__EXERCISE BRIEF__.
Among the entries below, tally each line in which the word "Peters" is found, then state the tally alone.

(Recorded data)

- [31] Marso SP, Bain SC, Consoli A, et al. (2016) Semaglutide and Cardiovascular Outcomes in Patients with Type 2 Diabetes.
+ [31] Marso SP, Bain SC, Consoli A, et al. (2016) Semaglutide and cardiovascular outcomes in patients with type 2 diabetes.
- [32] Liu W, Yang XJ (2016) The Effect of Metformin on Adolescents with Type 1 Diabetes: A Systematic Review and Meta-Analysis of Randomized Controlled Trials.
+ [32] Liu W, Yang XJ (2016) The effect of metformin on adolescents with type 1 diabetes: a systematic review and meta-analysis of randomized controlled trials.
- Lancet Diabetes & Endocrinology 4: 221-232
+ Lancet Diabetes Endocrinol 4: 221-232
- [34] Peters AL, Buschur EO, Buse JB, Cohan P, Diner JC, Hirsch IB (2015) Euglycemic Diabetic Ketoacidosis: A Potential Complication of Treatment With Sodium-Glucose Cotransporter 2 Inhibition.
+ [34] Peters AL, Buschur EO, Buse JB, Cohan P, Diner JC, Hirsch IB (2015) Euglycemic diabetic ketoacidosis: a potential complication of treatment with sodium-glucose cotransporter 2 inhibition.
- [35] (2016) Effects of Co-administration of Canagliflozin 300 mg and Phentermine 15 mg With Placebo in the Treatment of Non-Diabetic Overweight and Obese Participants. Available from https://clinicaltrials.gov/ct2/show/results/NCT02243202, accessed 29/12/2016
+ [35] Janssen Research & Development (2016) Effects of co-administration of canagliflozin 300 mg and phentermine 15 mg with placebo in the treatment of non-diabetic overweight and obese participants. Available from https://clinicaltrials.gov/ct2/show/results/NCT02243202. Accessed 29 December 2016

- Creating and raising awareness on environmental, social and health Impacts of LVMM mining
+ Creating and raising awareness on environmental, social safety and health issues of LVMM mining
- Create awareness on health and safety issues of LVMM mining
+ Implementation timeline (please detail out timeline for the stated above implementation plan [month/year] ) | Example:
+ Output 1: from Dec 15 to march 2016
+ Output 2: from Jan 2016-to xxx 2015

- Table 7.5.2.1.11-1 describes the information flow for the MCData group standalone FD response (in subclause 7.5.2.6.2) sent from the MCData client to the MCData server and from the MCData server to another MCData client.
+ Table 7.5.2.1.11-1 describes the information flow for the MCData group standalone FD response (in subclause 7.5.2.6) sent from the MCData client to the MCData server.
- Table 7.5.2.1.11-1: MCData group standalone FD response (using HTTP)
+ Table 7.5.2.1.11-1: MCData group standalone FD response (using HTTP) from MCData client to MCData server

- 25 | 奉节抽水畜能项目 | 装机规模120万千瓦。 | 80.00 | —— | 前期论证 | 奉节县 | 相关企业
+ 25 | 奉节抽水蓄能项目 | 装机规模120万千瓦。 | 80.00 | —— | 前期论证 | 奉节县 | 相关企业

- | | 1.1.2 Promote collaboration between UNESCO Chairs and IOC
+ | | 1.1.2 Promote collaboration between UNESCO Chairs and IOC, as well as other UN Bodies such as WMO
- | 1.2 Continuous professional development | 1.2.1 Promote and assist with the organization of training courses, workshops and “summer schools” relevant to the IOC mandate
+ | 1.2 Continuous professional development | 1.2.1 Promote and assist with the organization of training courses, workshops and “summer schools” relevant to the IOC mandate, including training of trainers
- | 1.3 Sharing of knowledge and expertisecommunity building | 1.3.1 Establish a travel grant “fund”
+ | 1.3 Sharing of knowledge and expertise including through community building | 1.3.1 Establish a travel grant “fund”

__SOLUTION TO THE EXERCISE__.
2